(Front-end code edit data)
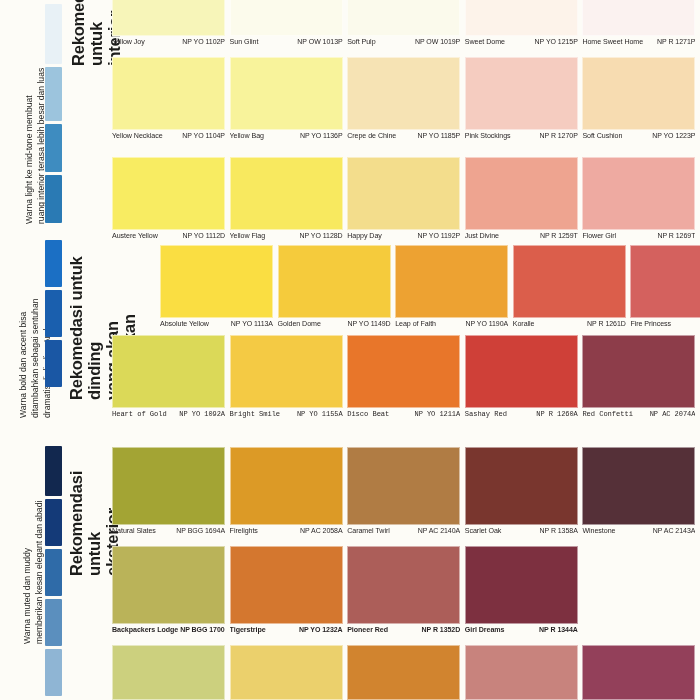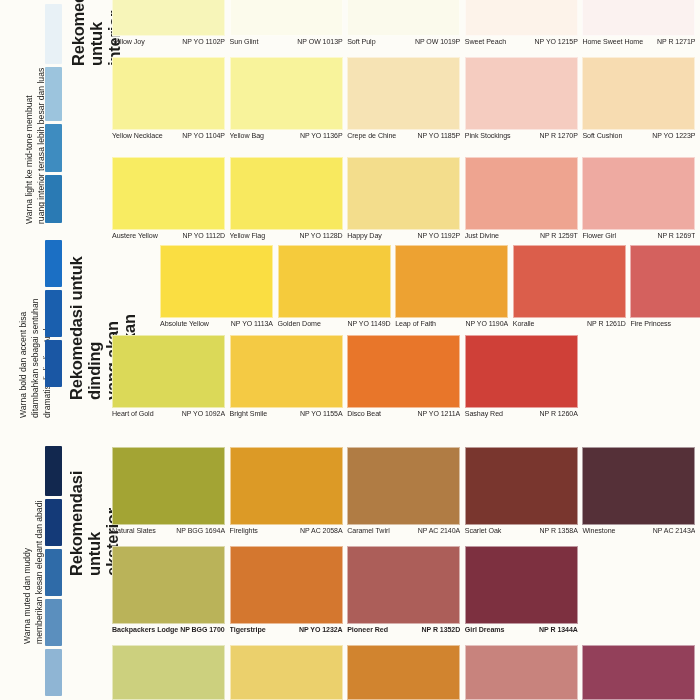--- a/index.html
+++ b/index.html
@@ -164,21 +164,21 @@
       <div class="cell">
         <div class="chip" style="height:72px;background:#fbfaec;"></div>
         <div class="cap">
           <span class="nm">Soft Pulp</span>
           <span class="cd">NP OW 1019P</span>
         </div>
       </div>
       <div class="cell">
         <div class="chip" style="height:72px;background:#fdf3ea;"></div>
         <div class="cap">
-          <span class="nm">Sweet Peach</span>
+          <span class="nm">Sweet Dome</span>
           <span class="cd">NP YO 1215P</span>
         </div>
       </div>
       <div class="cell">
         <div class="chip" style="height:72px;background:#fbf2f0;"></div>
         <div class="cap">
           <span class="nm">Home Sweet Home</span>
           <span class="cd">NP R 1271P</span>
         </div>
       </div>
@@ -291,21 +291,21 @@
       </div>
       <div class="cell">
         <div class="chip" style="height:73px;background:#d4615e;"></div>
         <div class="cap">
           <span class="nm">Fire Princess</span>
           <span class="cd">NP R 1268D</span>
         </div>
       </div>
     </div>
 
-    <div class="color-row" style="top:335px;">
+    <div class="color-row" style="top:335px;font-family:Liberation Mono, monospace;">
       <div class="cell">
         <div class="chip" style="height:73px;background:#dbd958;"></div>
         <div class="cap">
           <span class="nm">Heart of Gold</span>
           <span class="cd">NP YO 1092A</span>
         </div>
       </div>
       <div class="cell">
         <div class="chip" style="height:73px;background:#f4ca44;"></div>
         <div class="cap">
@@ -320,20 +320,27 @@
           <span class="cd">NP YO 1211A</span>
         </div>
       </div>
       <div class="cell">
         <div class="chip" style="height:73px;background:#cf4038;"></div>
         <div class="cap">
           <span class="nm">Sashay Red</span>
           <span class="cd">NP R 1260A</span>
         </div>
       </div>
+      <div class="cell">
+        <div class="chip" style="height:73px;background:#8d3d4a;"></div>
+        <div class="cap">
+          <span class="nm">Red Confetti</span>
+          <span class="cd">NP AC 2074A</span>
+        </div>
+      </div>
     </div>
 
     <div class="color-row" style="top:447px;">
       <div class="cell">
         <div class="chip" style="height:78px;background:#a3a434;"></div>
         <div class="cap">
           <span class="nm">Natural Slates</span>
           <span class="cd">NP BGG 1694A</span>
         </div>
       </div>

*PROBLEM DESCRIPTION*.
Copy the lines above exactly and exclude every image.

*RESPONSE TO THE EXERCISE*.
--- a/index.html
+++ b/index.html
@@ -164,21 +164,21 @@
       <div class="cell">
         <div class="chip" style="height:72px;background:#fbfaec;"></div>
         <div class="cap">
           <span class="nm">Soft Pulp</span>
           <span class="cd">NP OW 1019P</span>
         </div>
       </div>
       <div class="cell">
         <div class="chip" style="height:72px;background:#fdf3ea;"></div>
         <div class="cap">
-          <span class="nm">Sweet Peach</span>
+          <span class="nm">Sweet Dome</span>
           <span class="cd">NP YO 1215P</span>
         </div>
       </div>
       <div class="cell">
         <div class="chip" style="height:72px;background:#fbf2f0;"></div>
         <div class="cap">
           <span class="nm">Home Sweet Home</span>
           <span class="cd">NP R 1271P</span>
         </div>
       </div>
@@ -291,21 +291,21 @@
       </div>
       <div class="cell">
         <div class="chip" style="height:73px;background:#d4615e;"></div>
         <div class="cap">
           <span class="nm">Fire Princess</span>
           <span class="cd">NP R 1268D</span>
         </div>
       </div>
     </div>
 
-    <div class="color-row" style="top:335px;">
+    <div class="color-row" style="top:335px;font-family:Liberation Mono, monospace;">
       <div class="cell">
         <div class="chip" style="height:73px;background:#dbd958;"></div>
         <div class="cap">
           <span class="nm">Heart of Gold</span>
           <span class="cd">NP YO 1092A</span>
         </div>
       </div>
       <div class="cell">
         <div class="chip" style="height:73px;background:#f4ca44;"></div>
         <div class="cap">
@@ -320,20 +320,27 @@
           <span class="cd">NP YO 1211A</span>
         </div>
       </div>
       <div class="cell">
         <div class="chip" style="height:73px;background:#cf4038;"></div>
         <div class="cap">
           <span class="nm">Sashay Red</span>
           <span class="cd">NP R 1260A</span>
         </div>
       </div>
+      <div class="cell">
+        <div class="chip" style="height:73px;background:#8d3d4a;"></div>
+        <div class="cap">
+          <span class="nm">Red Confetti</span>
+          <span class="cd">NP AC 2074A</span>
+        </div>
+      </div>
     </div>
 
     <div class="color-row" style="top:447px;">
       <div class="cell">
         <div class="chip" style="height:78px;background:#a3a434;"></div>
         <div class="cap">
           <span class="nm">Natural Slates</span>
           <span class="cd">NP BGG 1694A</span>
         </div>
       </div>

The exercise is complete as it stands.